> **DIRECTIONS**:
In the entries that follow, the lines from the one with "[383,499,424,518] 群集 -> [287,508,320,524] 集群" through the one with "(588, 174) none -> (336, 178) //" are the ones to write out, exactly and with both ends included. Nothing else should appear.

DATA SHOWN section start

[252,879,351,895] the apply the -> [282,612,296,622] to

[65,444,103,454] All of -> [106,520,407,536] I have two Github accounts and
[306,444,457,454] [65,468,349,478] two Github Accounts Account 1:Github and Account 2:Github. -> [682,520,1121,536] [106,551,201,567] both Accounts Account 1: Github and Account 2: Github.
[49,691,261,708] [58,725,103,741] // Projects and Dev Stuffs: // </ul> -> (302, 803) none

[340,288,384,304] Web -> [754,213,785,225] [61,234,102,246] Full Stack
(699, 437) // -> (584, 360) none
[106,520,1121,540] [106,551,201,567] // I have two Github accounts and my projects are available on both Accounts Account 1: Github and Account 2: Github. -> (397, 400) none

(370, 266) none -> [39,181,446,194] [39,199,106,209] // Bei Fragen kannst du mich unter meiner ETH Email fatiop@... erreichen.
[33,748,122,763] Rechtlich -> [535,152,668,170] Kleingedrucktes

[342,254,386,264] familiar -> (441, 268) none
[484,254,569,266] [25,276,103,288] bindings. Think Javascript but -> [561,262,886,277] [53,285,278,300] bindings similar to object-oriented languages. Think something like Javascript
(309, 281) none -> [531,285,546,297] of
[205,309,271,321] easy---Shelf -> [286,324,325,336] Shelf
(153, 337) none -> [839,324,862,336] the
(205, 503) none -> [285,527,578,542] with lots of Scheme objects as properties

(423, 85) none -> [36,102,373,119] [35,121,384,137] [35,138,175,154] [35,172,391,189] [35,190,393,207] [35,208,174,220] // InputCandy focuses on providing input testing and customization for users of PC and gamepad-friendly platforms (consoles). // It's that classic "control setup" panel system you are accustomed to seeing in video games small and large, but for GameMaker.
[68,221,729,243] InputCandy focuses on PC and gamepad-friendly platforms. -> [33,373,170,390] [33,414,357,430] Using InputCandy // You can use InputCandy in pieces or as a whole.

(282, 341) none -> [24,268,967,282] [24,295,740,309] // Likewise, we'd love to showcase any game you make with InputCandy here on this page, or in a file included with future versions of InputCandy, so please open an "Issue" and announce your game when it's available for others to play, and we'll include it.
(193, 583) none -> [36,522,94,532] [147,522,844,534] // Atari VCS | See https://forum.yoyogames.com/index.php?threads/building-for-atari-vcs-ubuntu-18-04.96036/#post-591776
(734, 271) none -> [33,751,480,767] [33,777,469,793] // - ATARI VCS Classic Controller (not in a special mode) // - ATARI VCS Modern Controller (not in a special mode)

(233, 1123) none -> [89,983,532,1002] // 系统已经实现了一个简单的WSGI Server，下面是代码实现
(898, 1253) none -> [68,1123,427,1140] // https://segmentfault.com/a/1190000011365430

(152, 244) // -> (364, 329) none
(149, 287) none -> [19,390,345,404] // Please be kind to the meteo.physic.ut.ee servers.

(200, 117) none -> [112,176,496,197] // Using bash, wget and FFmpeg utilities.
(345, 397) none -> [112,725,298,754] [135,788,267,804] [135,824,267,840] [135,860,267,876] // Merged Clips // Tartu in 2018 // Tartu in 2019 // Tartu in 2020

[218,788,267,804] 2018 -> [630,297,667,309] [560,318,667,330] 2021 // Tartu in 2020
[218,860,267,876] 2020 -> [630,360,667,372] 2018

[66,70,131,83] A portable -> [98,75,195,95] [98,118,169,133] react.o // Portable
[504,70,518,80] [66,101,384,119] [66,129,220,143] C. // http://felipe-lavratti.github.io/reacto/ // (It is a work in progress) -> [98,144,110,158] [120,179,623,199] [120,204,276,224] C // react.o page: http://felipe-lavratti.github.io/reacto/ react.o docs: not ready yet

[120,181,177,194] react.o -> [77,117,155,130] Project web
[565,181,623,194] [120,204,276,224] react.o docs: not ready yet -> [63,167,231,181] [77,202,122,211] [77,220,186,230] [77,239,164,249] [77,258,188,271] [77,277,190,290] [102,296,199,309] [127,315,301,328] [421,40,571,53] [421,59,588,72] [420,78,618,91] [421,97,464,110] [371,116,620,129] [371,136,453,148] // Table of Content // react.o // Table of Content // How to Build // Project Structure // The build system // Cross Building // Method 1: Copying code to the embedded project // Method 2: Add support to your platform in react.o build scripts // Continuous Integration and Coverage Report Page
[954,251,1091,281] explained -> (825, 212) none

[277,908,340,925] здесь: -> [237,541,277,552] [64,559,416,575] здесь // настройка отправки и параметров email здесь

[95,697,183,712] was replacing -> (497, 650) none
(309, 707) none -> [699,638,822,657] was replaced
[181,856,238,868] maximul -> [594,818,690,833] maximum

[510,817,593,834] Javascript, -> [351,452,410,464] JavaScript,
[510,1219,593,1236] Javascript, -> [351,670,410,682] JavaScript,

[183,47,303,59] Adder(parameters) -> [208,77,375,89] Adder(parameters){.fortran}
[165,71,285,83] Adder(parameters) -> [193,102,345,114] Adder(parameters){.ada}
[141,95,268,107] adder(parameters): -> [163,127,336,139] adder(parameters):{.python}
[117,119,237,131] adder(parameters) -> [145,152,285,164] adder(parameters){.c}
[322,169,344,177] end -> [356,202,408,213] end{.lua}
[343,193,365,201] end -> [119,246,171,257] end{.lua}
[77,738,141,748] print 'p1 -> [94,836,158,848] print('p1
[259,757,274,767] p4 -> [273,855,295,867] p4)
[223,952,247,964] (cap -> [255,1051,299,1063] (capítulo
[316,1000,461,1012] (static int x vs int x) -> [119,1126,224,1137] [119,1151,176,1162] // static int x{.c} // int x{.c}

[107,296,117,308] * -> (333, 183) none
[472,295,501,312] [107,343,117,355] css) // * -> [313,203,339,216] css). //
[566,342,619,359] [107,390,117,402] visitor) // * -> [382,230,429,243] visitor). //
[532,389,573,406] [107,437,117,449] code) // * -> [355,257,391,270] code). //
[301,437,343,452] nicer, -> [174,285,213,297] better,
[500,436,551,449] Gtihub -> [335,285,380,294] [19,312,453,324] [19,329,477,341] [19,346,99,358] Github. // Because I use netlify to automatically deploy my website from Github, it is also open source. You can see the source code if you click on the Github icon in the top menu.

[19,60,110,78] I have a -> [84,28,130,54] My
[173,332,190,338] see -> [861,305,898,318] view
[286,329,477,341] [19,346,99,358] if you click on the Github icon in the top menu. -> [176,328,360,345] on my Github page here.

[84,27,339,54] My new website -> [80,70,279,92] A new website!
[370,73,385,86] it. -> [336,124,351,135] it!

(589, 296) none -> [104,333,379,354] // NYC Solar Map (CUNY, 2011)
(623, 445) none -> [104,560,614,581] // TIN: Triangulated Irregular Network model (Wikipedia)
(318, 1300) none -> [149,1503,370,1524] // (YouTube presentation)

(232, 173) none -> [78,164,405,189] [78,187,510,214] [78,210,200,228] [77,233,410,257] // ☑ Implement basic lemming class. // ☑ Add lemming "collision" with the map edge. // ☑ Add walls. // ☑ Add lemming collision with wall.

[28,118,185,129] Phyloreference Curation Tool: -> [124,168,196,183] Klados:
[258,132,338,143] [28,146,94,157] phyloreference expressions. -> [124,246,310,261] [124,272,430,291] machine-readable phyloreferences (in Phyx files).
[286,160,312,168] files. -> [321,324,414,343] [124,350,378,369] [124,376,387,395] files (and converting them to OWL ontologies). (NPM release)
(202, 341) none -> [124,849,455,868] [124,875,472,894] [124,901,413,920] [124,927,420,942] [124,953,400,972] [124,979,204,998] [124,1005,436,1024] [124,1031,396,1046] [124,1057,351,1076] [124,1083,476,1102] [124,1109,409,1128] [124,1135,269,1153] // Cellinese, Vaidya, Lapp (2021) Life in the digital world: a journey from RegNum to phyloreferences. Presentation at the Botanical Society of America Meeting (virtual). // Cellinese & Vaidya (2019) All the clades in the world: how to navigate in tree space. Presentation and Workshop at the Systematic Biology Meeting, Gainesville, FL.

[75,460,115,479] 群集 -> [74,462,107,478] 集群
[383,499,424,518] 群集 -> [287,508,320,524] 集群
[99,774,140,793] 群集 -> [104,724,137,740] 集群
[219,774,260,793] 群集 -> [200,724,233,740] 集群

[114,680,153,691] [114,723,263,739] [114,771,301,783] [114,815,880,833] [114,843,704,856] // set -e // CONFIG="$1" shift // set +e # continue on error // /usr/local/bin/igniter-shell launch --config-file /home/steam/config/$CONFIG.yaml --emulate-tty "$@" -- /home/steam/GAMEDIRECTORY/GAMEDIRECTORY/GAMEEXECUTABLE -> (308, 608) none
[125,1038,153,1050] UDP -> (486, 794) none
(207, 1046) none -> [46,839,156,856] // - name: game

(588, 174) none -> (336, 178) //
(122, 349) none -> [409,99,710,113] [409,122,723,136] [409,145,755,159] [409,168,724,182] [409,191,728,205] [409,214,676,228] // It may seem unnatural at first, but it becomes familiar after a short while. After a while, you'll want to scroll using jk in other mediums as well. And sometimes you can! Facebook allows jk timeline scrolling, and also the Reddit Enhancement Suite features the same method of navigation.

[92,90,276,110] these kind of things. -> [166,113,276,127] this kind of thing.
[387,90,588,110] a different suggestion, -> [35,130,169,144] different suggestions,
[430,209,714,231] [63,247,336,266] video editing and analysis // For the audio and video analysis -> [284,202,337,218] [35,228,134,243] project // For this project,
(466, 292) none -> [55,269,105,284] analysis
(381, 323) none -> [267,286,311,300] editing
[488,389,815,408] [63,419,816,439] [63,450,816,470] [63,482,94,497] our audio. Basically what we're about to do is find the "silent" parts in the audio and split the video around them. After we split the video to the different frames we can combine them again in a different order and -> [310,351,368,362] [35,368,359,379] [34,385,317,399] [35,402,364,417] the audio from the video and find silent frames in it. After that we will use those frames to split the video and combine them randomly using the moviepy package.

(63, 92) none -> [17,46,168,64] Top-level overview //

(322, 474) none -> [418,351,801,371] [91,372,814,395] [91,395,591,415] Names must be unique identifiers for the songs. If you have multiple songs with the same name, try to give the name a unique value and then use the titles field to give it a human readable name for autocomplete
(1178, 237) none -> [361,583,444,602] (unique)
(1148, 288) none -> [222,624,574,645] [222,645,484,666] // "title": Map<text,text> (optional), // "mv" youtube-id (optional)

DATA SHOWN section end

> **ANSWER SECTION**:
[383,499,424,518] 群集 -> [287,508,320,524] 集群
[99,774,140,793] 群集 -> [104,724,137,740] 集群
[219,774,260,793] 群集 -> [200,724,233,740] 集群

[114,680,153,691] [114,723,263,739] [114,771,301,783] [114,815,880,833] [114,843,704,856] // set -e // CONFIG="$1" shift // set +e # continue on error // /usr/local/bin/igniter-shell launch --config-file /home/steam/config/$CONFIG.yaml --emulate-tty "$@" -- /home/steam/GAMEDIRECTORY/GAMEDIRECTORY/GAMEEXECUTABLE -> (308, 608) none
[125,1038,153,1050] UDP -> (486, 794) none
(207, 1046) none -> [46,839,156,856] // - name: game

(588, 174) none -> (336, 178) //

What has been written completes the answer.